Instructions to follow>
Your copy of the entries must be exact, and it must not include the pictures.
____ Information given
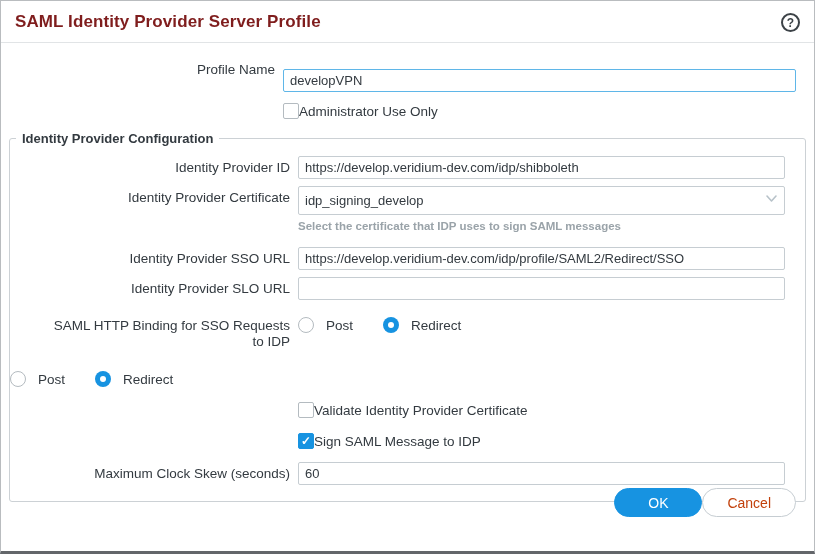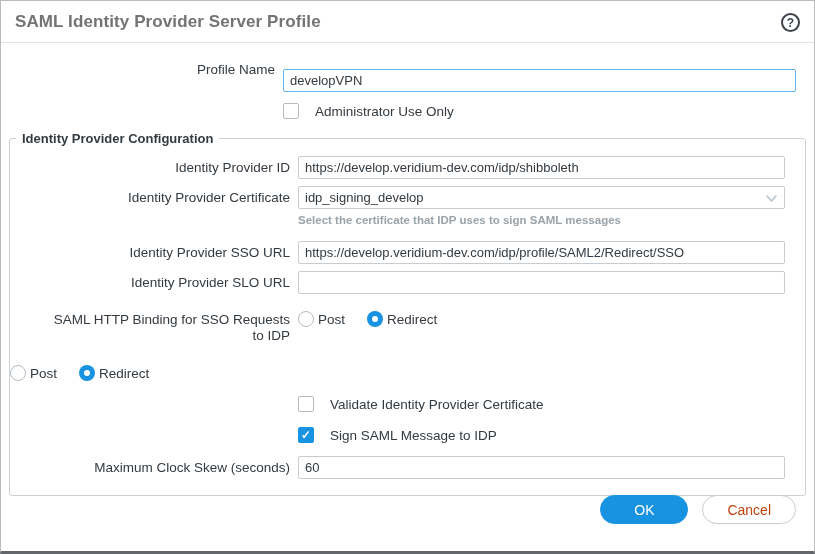"SAML Identity Provider Server Profile" .titlebar .title { color: #737373 -> #7f1d1d }
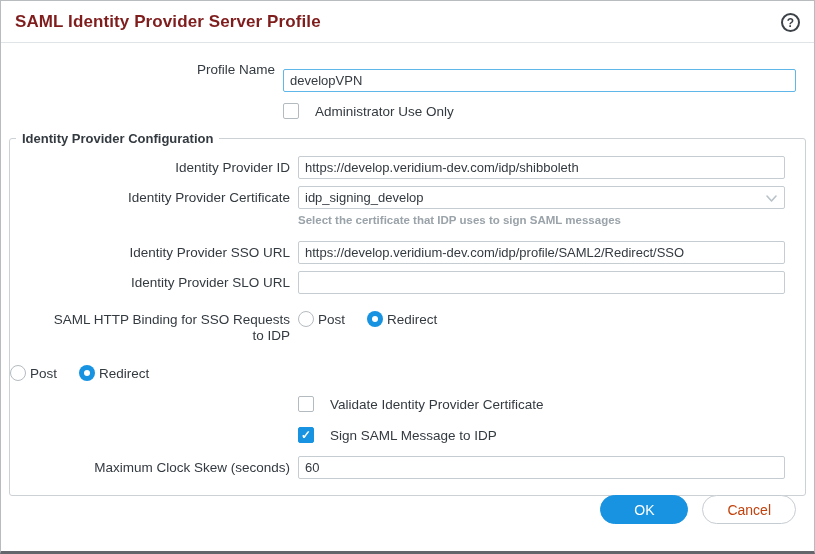"Administrator Use Only" .cb-wrap { gap: 16px -> 0 }
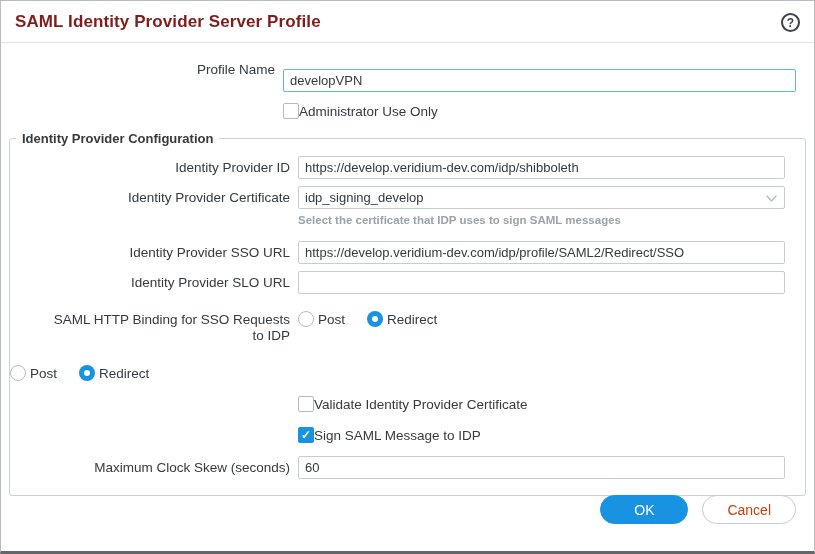"idp_signing_develop" .select { height: 23px -> 29px }
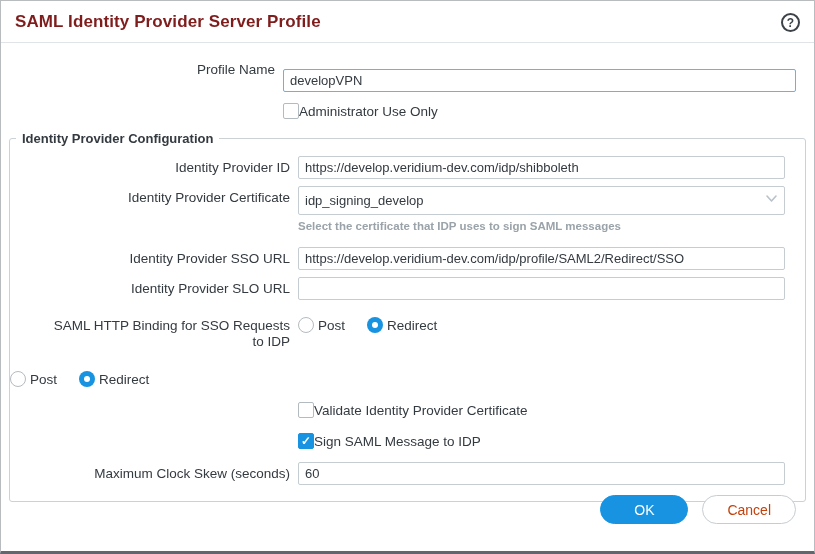"Post" .radio-group { gap: 4px -> 12px }
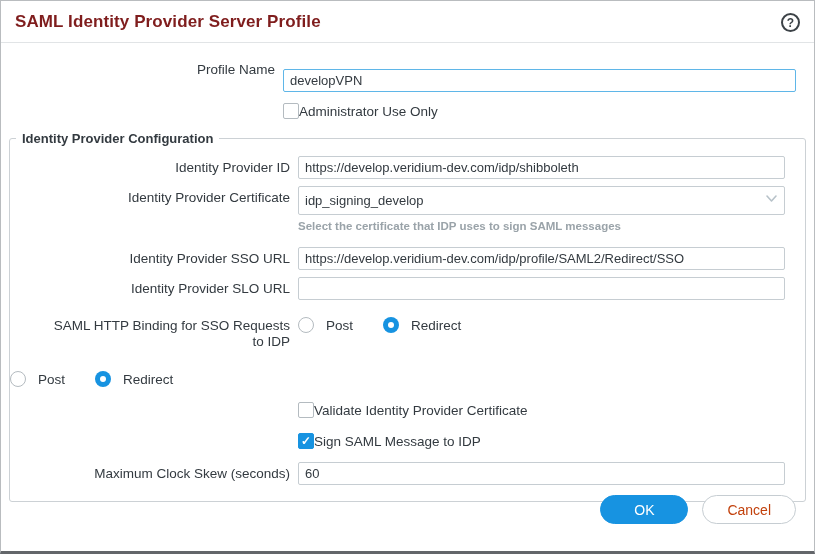"OK" .footer { bottom: 27px -> 34px; gap: 14px -> none }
________
Solution to the exercise>
"SAML Identity Provider Server Profile" .titlebar .title { color: #737373 -> #7f1d1d }
"Administrator Use Only" .cb-wrap { gap: 16px -> 0 }
"idp_signing_develop" .select { height: 23px -> 29px }
"Post" .radio-group { gap: 4px -> 12px }
"OK" .footer { bottom: 27px -> 34px; gap: 14px -> none }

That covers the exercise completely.